Restrictive cardiomyopathy (RCM), the rarest of all cardiomyopathies, is a disease characterized by restrictive ventricular filling due to an increased myocardial stiffness, associated with atrial enlargement, but normal ventricular wall thickness and systolic function. Both sporadic and familial forms have been described, the latter mostly inherited by autosomal dominant transmission, but also by autosomal recessive and X-linked inheritance [50]. Mutations in several sarcomeric proteins including troponin I, β-myosin heavy chain, troponin T and α-cardiac actin had already been linked to familial forms of RCM, but only recently, a TTN mutation was implicated in the onset of RCM. Peled et al. [50] described a family comprising six affected members whose echocardiographic findings were compatible with RCM—mild-to-severe diastolic dysfunction along with preserved systolic function and normal left ventricular wall thickness.
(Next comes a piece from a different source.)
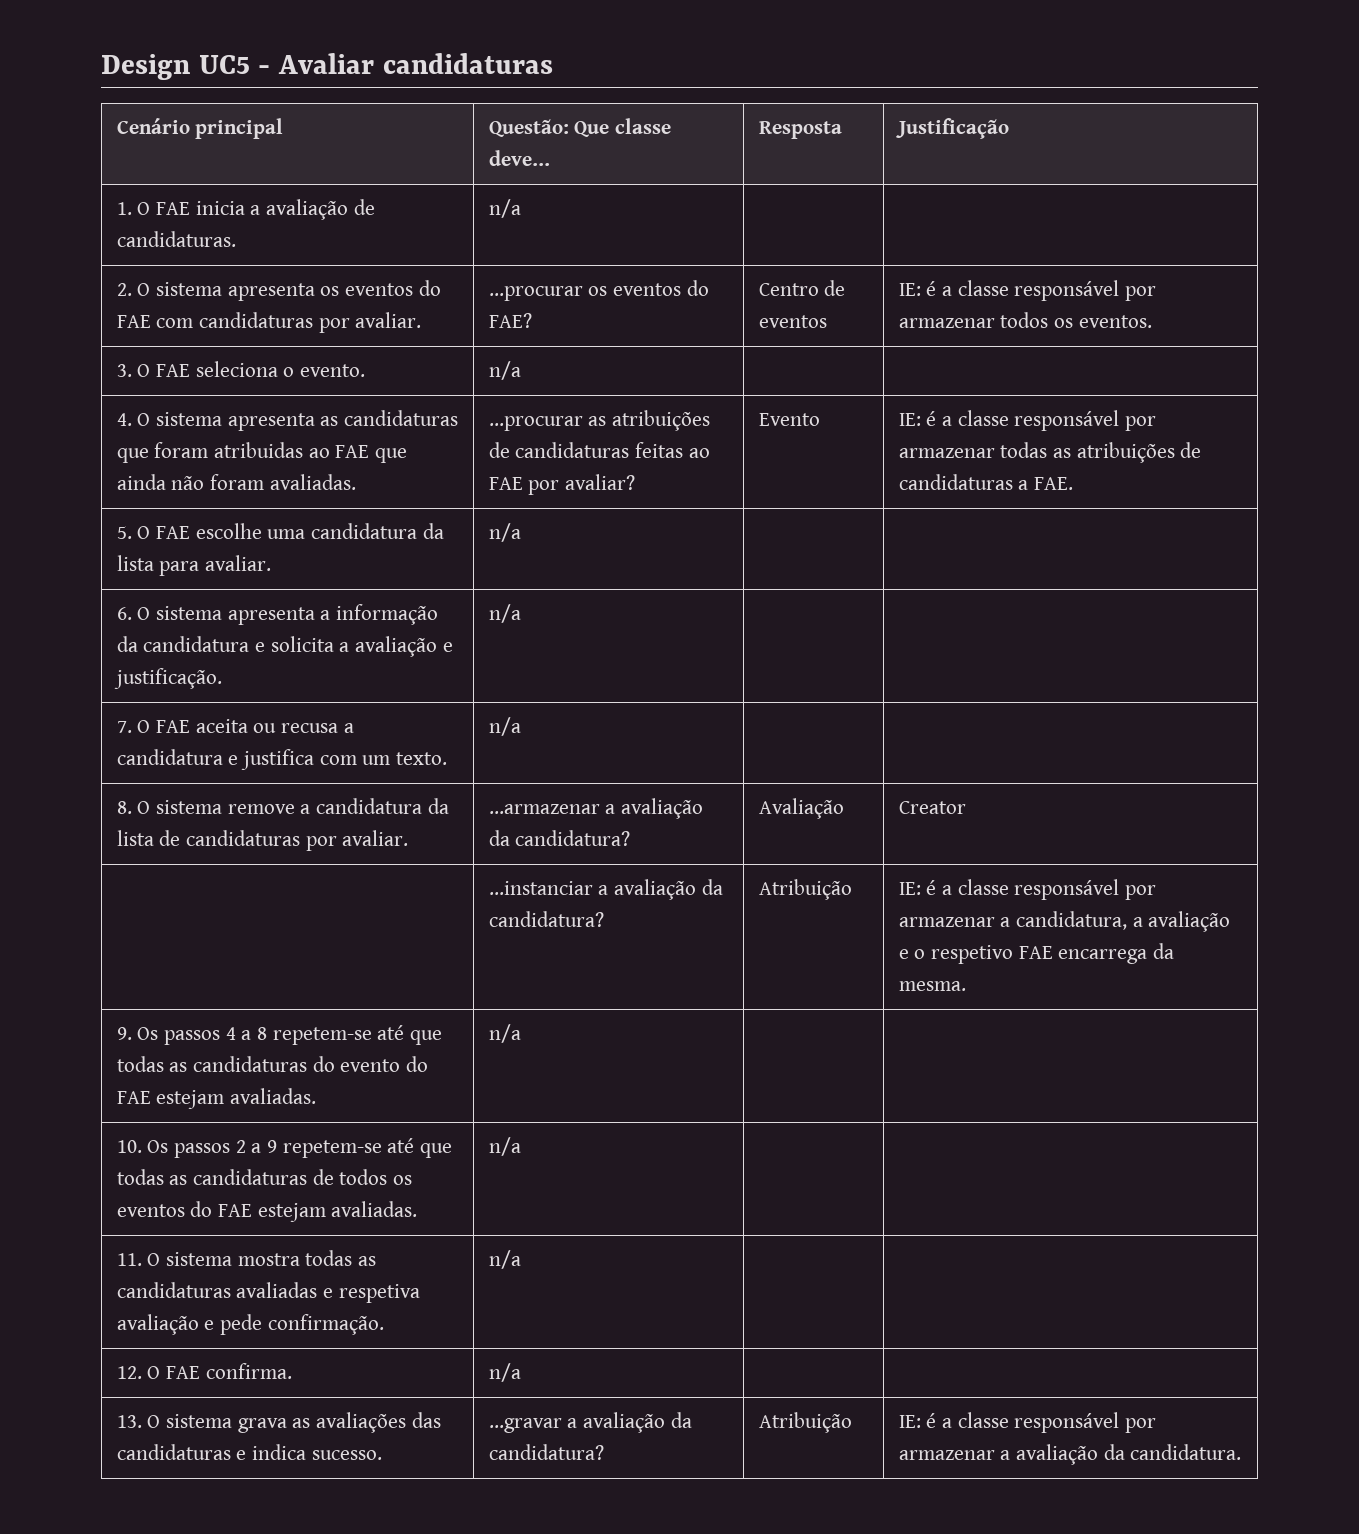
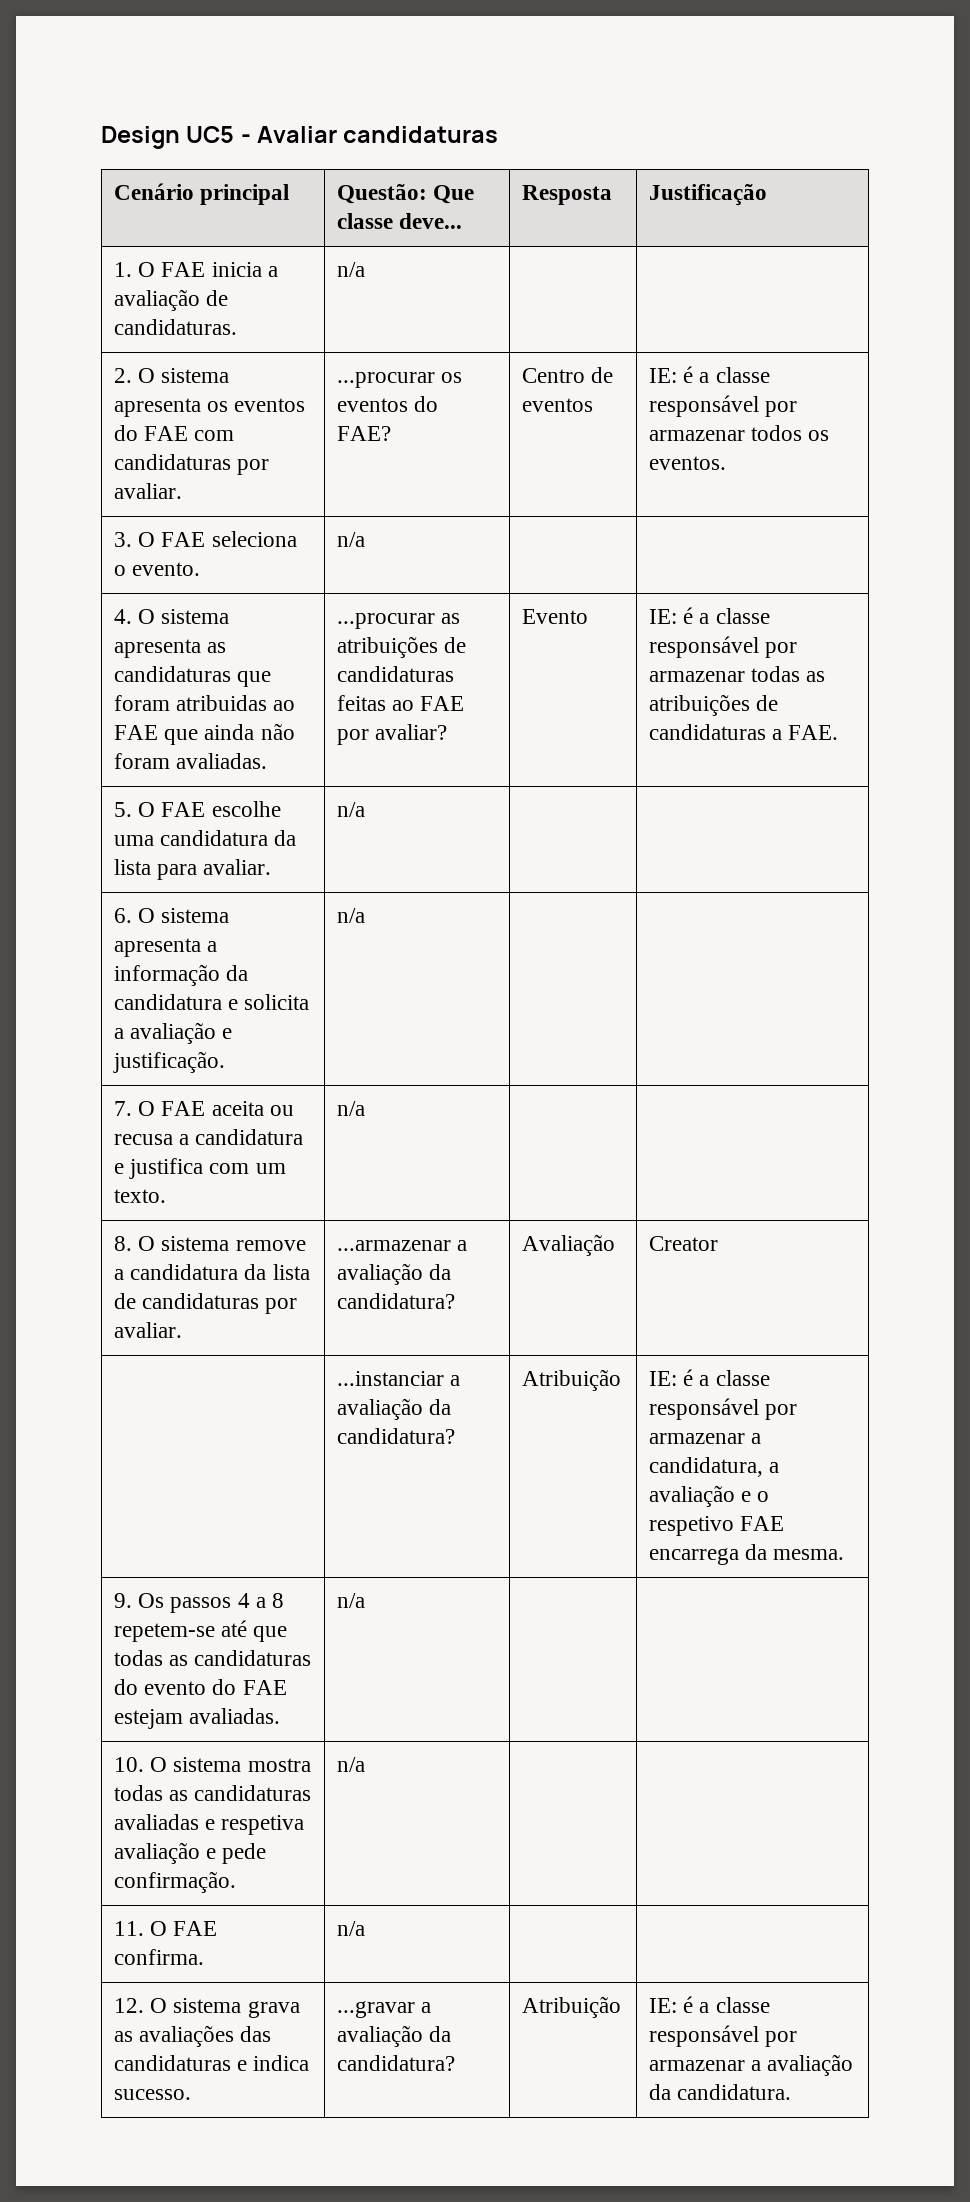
[147,1138,452,1158] [116,1169,412,1185] [116,1201,418,1222] [488,1137,521,1156] [116,1253,142,1266] Os passos 2 a 9 repetem-se até que todas as candidaturas de todos os eventos do FAE estejam avaliadas. | n/a | | // 11. -> (144, 1764) none
[116,1366,142,1379] 12. -> [113,1921,144,1936] 11.
[116,1415,142,1428] 13. -> [113,1998,144,2013] 12.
The authors characterized the replacement of adenine with guanine at position 109 of the TTN exon 266 resulting in the substitution of tyrosine by cysteine at position 7621 of TTN protein (Tyr7621Cys). The mutation is located at the A-/I-band junction region—the intersection between the compliant and the rigid components of TTN. It is suggested that the absence of the aromatic ring of the tyrosine likely disrupts the beta-sandwich structure which is integrated, leading, by unknown mechanisms, to RCM.

Conclusion

During the past decade, much has been learned about TTN mutations and their role in the establishment of cardiomyopathies. State-of-the-art molecular biology techniques have granted us the ability to find dozens of new TTN mutations worldwide, while novel transgenic animal models have been used to mimic human cardiac dysfunctions. Despite all these advances, many of the molecular and pathophysiological mechanisms underlying these cardiac disorders remain to be elucidated. There is also no apparent pattern in the distribution of mutations along the different domains along TTN sequence and the respective cardiomyopathies arising from them. There is still much to be unfolded, and therefore, one should keep in mind the necessity to continue investing effort, time and resources in this field of research, as a detailed knowledge on TTN-mutation-based cardiomyopathies may result in more accurate diagnosis and innovative therapeutics aiming to ameliorate or even prevent disease in patients with TTN mutations.